# Knowledge Graph Integration - Implementation Summary
**Status:** Partial Implementation Complete
**Date:** 2025-10-15
## Overview
Integrated Knowledge Graph service with graceful fallback behavior. The RAG system now:
- ✅ Tracks chunk boundaries for KG processing
- ✅ Health-checks KG service before queueing
- ✅ Falls back to vector-only search if KG unavailable
- ✅ Preserves all existing functionality when KG is down
## Implemented Components
### 1. Database Schema (✅ COMPLETE)
**Location:** `migrations/001_add_kg_support.sql` and `.py`
**New Tables:**
- `content_chunks` - Tracks chunk metadata with char positions
- `chunk_entities` - Stores extracted entities per chunk
- `chunk_relationships` - Stores relationships between entities
- `kg_processing_queue` - Manages KG processing queue
**New Columns on `crawled_content`:**
- `kg_processed` - Boolean flag
- `kg_entity_count` - Count of extracted entities
- `kg_relationship_count` - Count of relationships
- `kg_document_id` - Neo4j Document node ID
- `kg_processed_at` - Processing timestamp
**Migration:**
- Automatically runs on database initialization
- Safely handles existing databases
- Rollback support included
### 2. KG Service Configuration (✅ COMPLETE)
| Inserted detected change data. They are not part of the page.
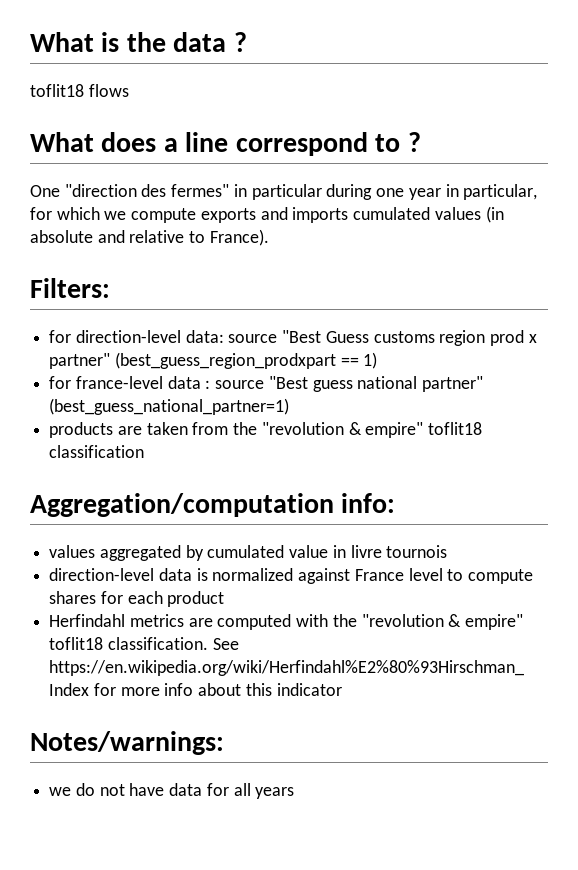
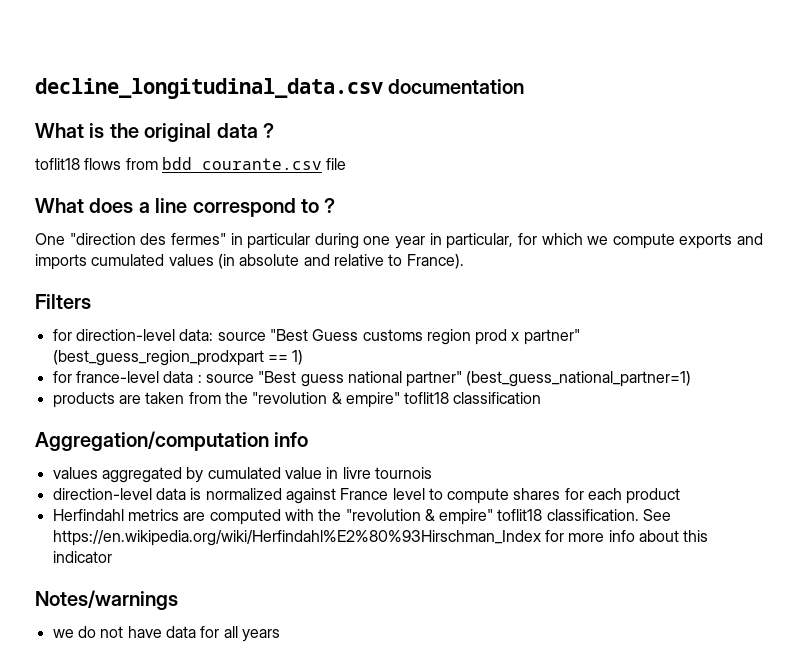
(30, 42) none -> [35,78,525,99] decline_longitudinal_data.csv documentation //
(166, 42) none -> [144,123,212,142] original
(129, 90) none -> [125,157,347,170] from bdd courante.csv file
[30,278,110,298] Filters: -> [35,294,91,309] Filters
[341,493,396,513] info: -> [274,432,309,447] info
[30,731,224,755] Notes/warnings: -> [35,590,178,610] Notes/warnings

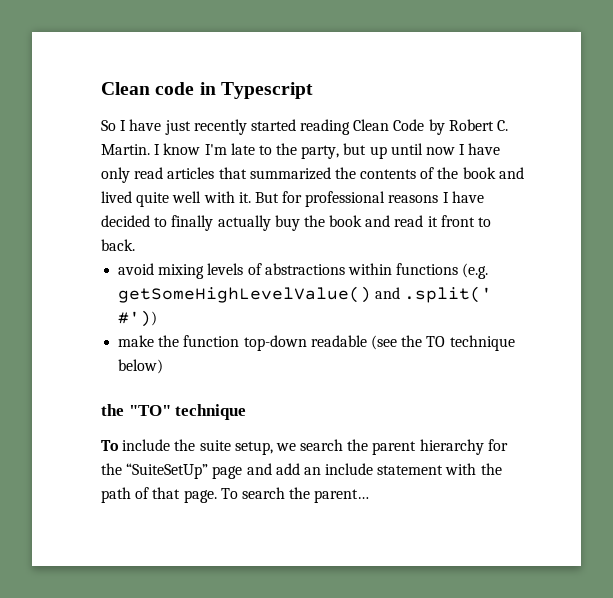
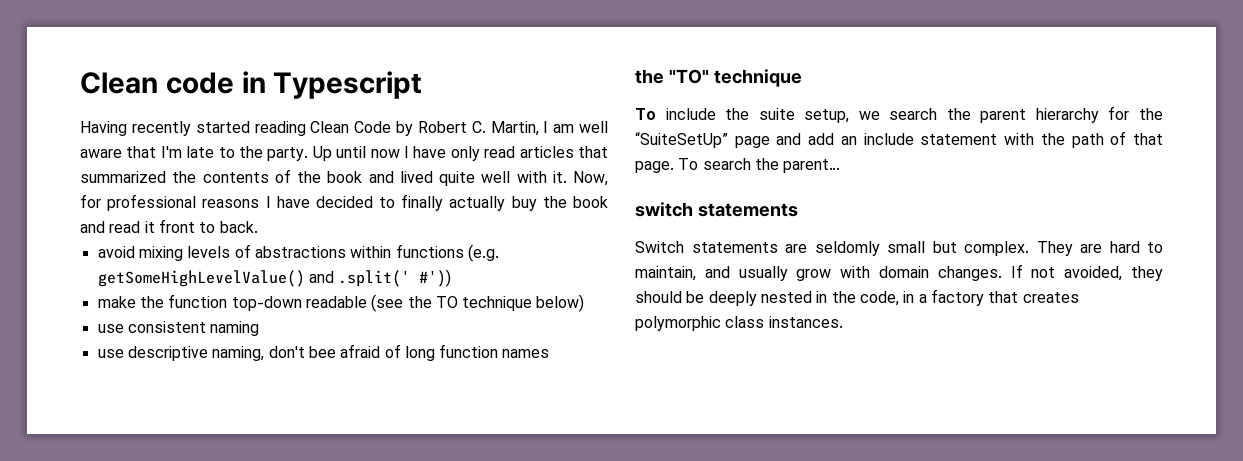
[101,119,191,135] So I have just -> [80,121,127,136] Having
[101,143,201,155] Martin. I know -> [490,121,608,136] [80,146,157,158] Martin, I am well aware that
[301,143,387,159] party, but up -> [267,146,332,161] party. Up
[254,192,279,203] But -> [573,171,608,186] Now,
(164, 366) none -> [97,321,260,336] [97,344,550,361] // use consistent naming // use descriptive naming, don't bee afraid of long function names
(370, 496) none -> [635,202,798,217] [635,241,1163,256] [635,264,1163,281] [635,289,1079,306] [635,316,843,331] // switch statements // Switch statements are seldomly small but complex. They are hard to maintain, and usually grow with domain changes. If not avoided, they should be deeply nested in the code, in a factory that creates polymorphic class instances.

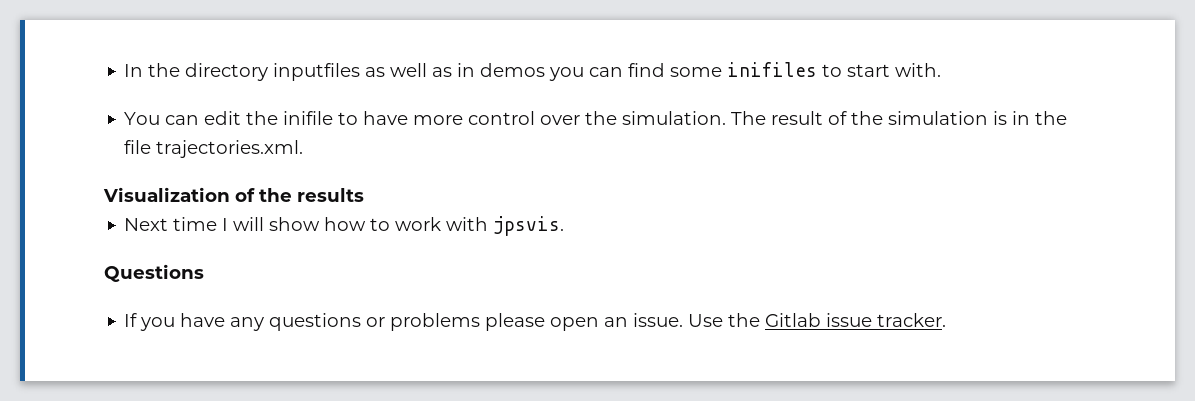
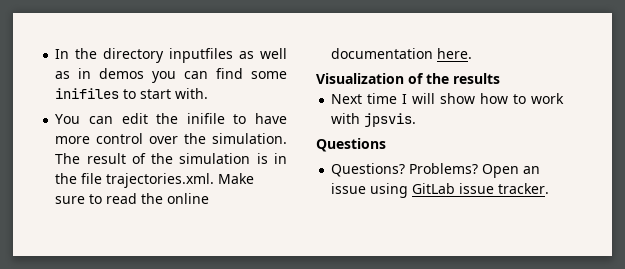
(304, 149) none -> [218,173,255,184] [55,193,210,204] [331,48,473,59] Make sure to read the online documentation here.
[124,313,822,331] If you have any questions or problems please open an issue. Use the Gitlab -> [331,163,541,178] [331,183,456,198] Questions? Problems? Open an issue using GitLab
**Location:** `core/data/kg_config.py`
**Features:**
- Environment-based configuration (`KG_SERVICE_ENABLED`, `KG_SERVICE_URL`)
- Health checking with configurable intervals
- Consecutive failure tracking
- Graceful degradation when service unavailable
- HTTP client pooling for efficiency
**Environment Variables:**
```bash
KG_SERVICE_ENABLED=true # Enable/disable KG integration
KG_SERVICE_URL=http://kg-service:8088 # KG service endpoint
KG_SERVICE_TIMEOUT=300.0 # Request timeout (5 minutes)
KG_HEALTH_CHECK_INTERVAL=30.0 # Health check frequency (seconds)
KG_MAX_RETRIES=3 # Max retry attempts
```
**Usage:**
```python
from core.data.kg_config import get_kg_config
kg_config = get_kg_config()
# Check if service is healthy
if await kg_config.check_health():
# Service available
result = await kg_config.send_to_kg_queue(...)
```
### 3. Queue Management (✅ COMPLETE)
**Location:** `core/data/kg_queue.py`
**KGQueueManager Class:**
**Methods:**
- `calculate_chunk_boundaries()` - Map chunks to character positions in full document
- `store_chunk_metadata()` - Save chunk boundaries to `content_chunks` table
- `queue_for_kg_processing()` - Queue content with health check
- `get_chunk_metadata_for_content()` - Retrieve chunk data
- `write_kg_results()` - Write entities/relationships back to SQLite
**Behavior:**
- Health-checks KG service before queuing
- Marks as `skipped` if service unavailable (allows retry later)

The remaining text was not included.